• What you need to do: Write out, from the entries below, exactly the lines that run between the lines holding "Happy Plant Cap: 1" and "total: 587.80 -> 668.99", inclusive, and stop there.

• Content revision data:
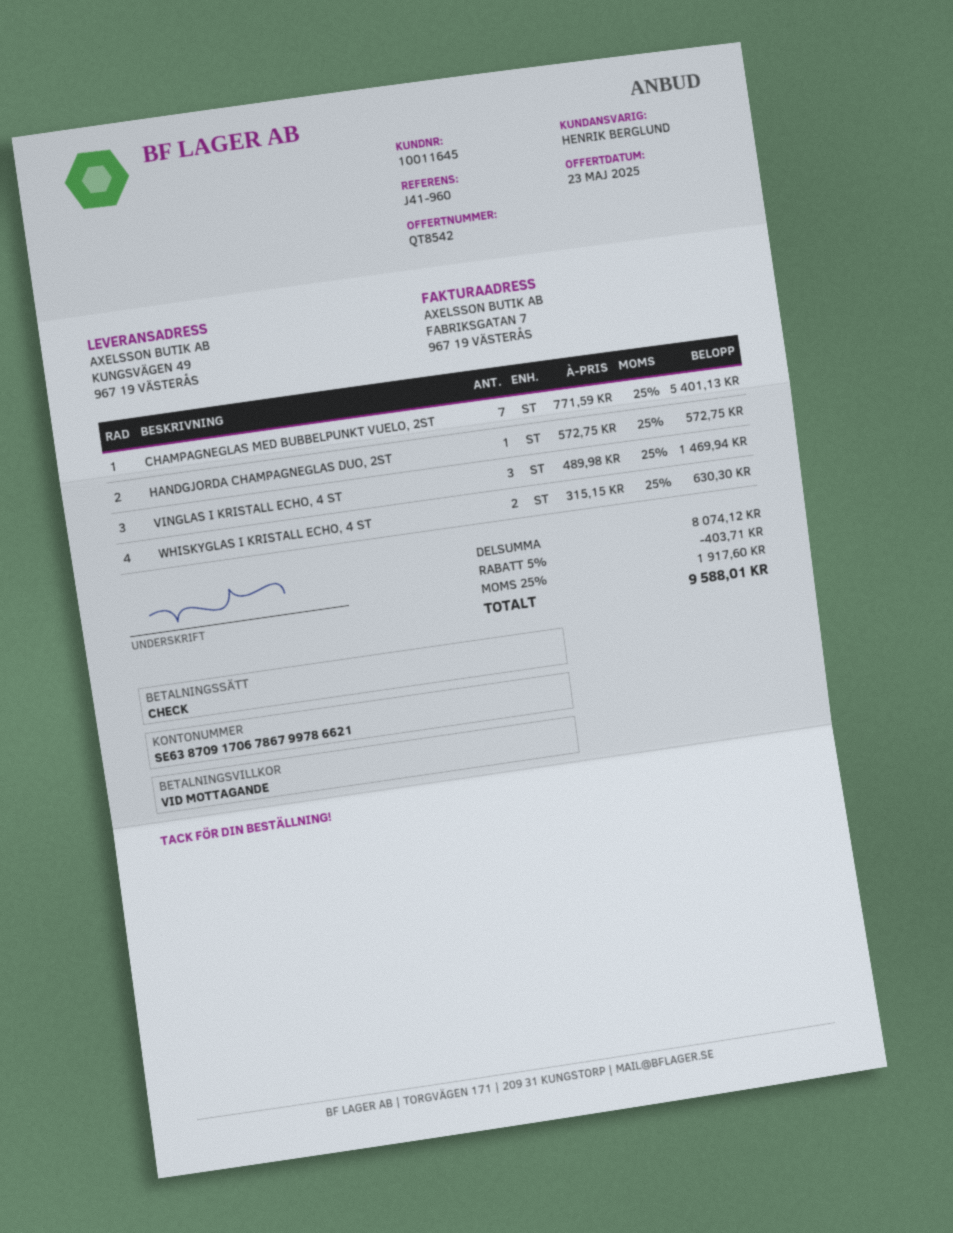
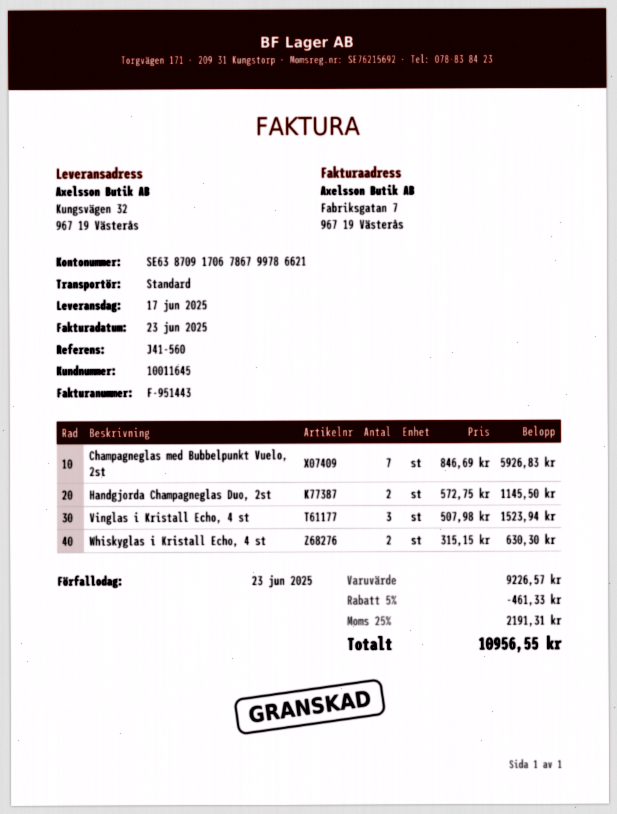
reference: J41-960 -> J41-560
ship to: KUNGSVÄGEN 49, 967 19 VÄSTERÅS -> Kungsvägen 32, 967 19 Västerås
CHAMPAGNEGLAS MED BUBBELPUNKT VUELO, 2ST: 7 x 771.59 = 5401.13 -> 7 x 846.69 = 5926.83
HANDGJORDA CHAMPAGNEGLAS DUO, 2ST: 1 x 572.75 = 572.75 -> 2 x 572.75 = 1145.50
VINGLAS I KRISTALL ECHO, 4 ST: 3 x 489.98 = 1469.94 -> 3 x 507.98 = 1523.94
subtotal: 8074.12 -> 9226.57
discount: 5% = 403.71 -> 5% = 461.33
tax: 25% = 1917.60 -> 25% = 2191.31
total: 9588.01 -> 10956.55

---

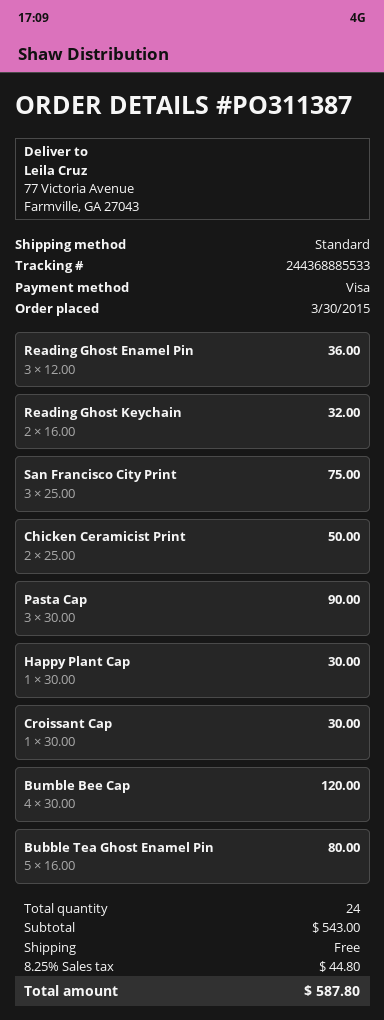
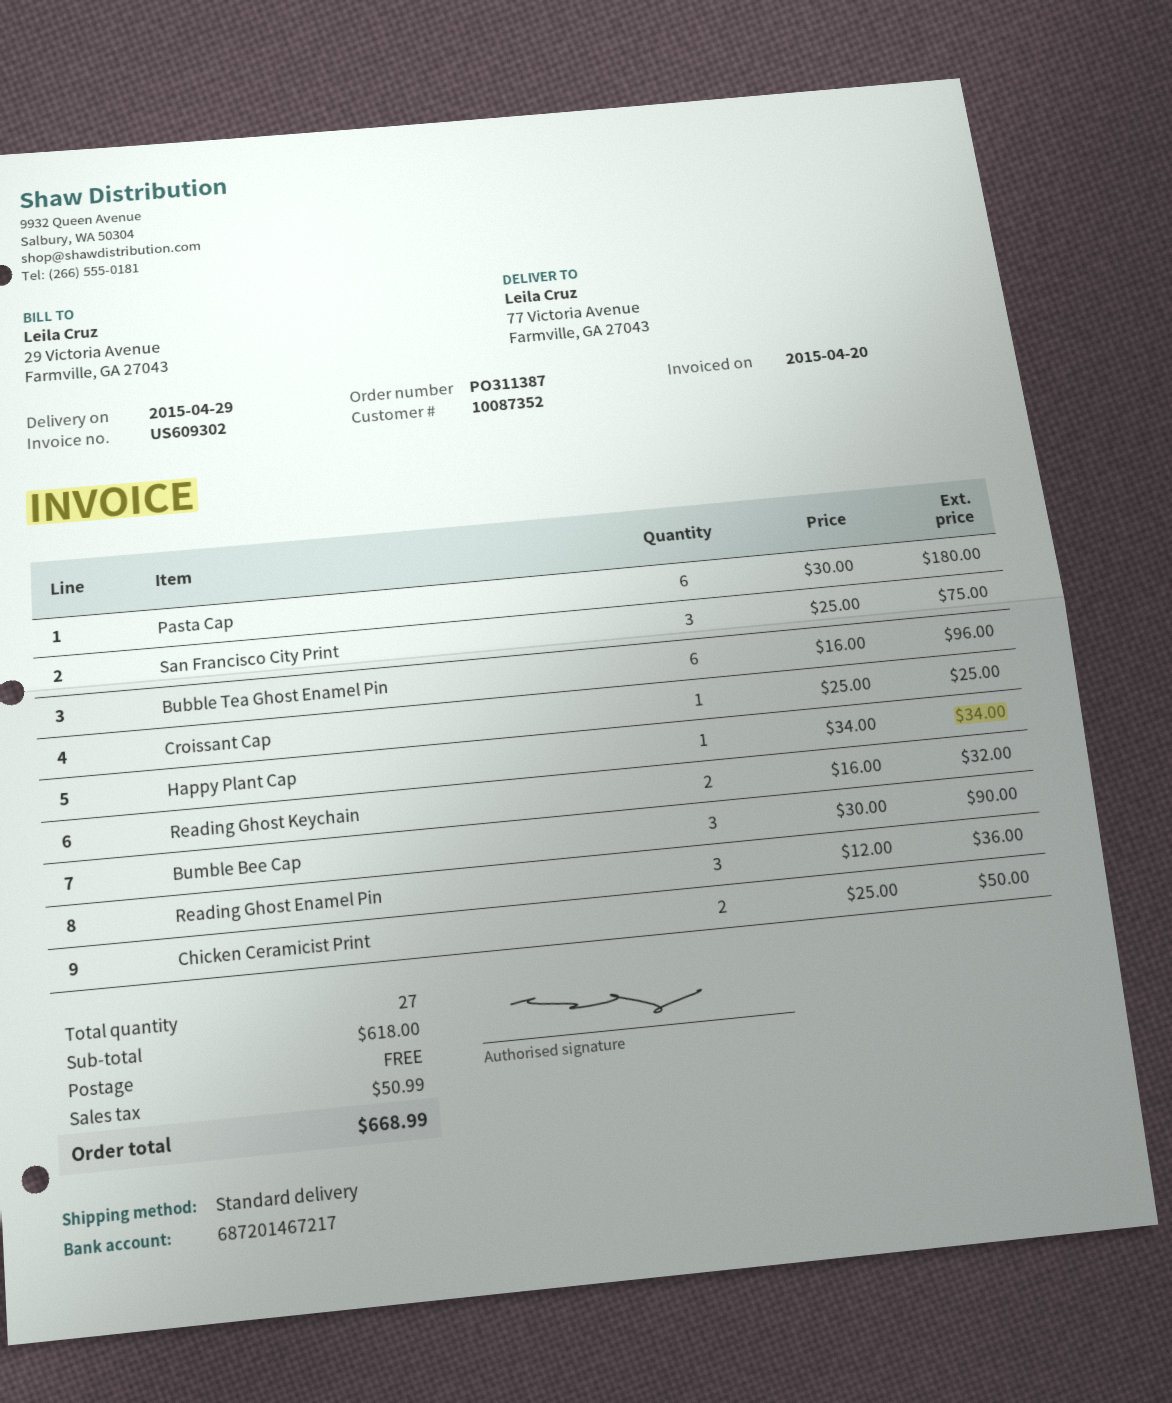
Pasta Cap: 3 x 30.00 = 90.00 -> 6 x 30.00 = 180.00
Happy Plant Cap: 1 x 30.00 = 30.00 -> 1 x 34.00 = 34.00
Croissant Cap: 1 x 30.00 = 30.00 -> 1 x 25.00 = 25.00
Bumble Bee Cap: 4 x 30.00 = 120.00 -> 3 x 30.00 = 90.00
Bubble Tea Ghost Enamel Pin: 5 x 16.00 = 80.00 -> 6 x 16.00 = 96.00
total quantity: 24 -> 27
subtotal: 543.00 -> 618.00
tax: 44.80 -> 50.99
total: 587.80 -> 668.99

* * *

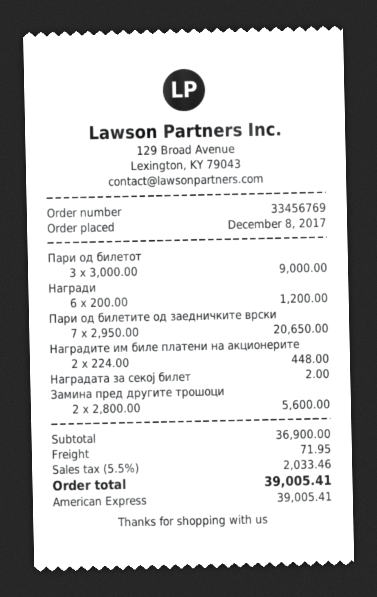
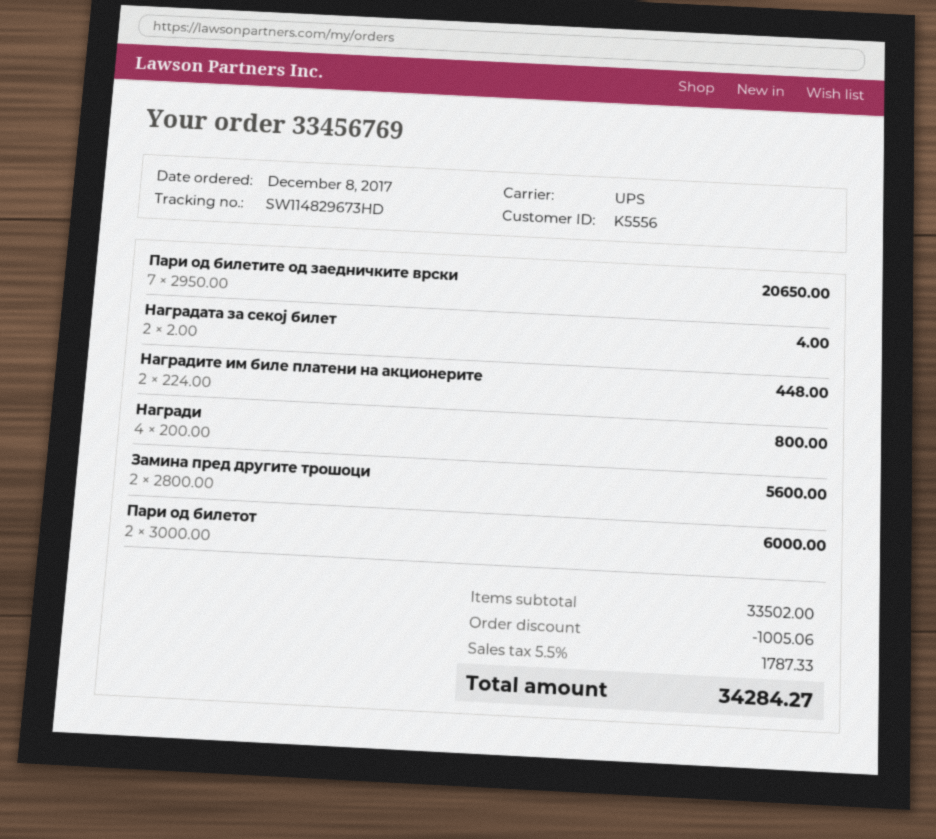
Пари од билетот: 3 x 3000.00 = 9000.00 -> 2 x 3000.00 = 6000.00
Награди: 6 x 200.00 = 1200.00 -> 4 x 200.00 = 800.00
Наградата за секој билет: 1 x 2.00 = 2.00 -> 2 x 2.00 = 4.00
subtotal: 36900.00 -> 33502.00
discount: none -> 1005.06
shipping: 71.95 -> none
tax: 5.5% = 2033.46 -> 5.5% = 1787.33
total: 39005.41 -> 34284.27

• Exercise output:
Happy Plant Cap: 1 x 30.00 = 30.00 -> 1 x 34.00 = 34.00
Croissant Cap: 1 x 30.00 = 30.00 -> 1 x 25.00 = 25.00
Bumble Bee Cap: 4 x 30.00 = 120.00 -> 3 x 30.00 = 90.00
Bubble Tea Ghost Enamel Pin: 5 x 16.00 = 80.00 -> 6 x 16.00 = 96.00
total quantity: 24 -> 27
subtotal: 543.00 -> 618.00
tax: 44.80 -> 50.99
total: 587.80 -> 668.99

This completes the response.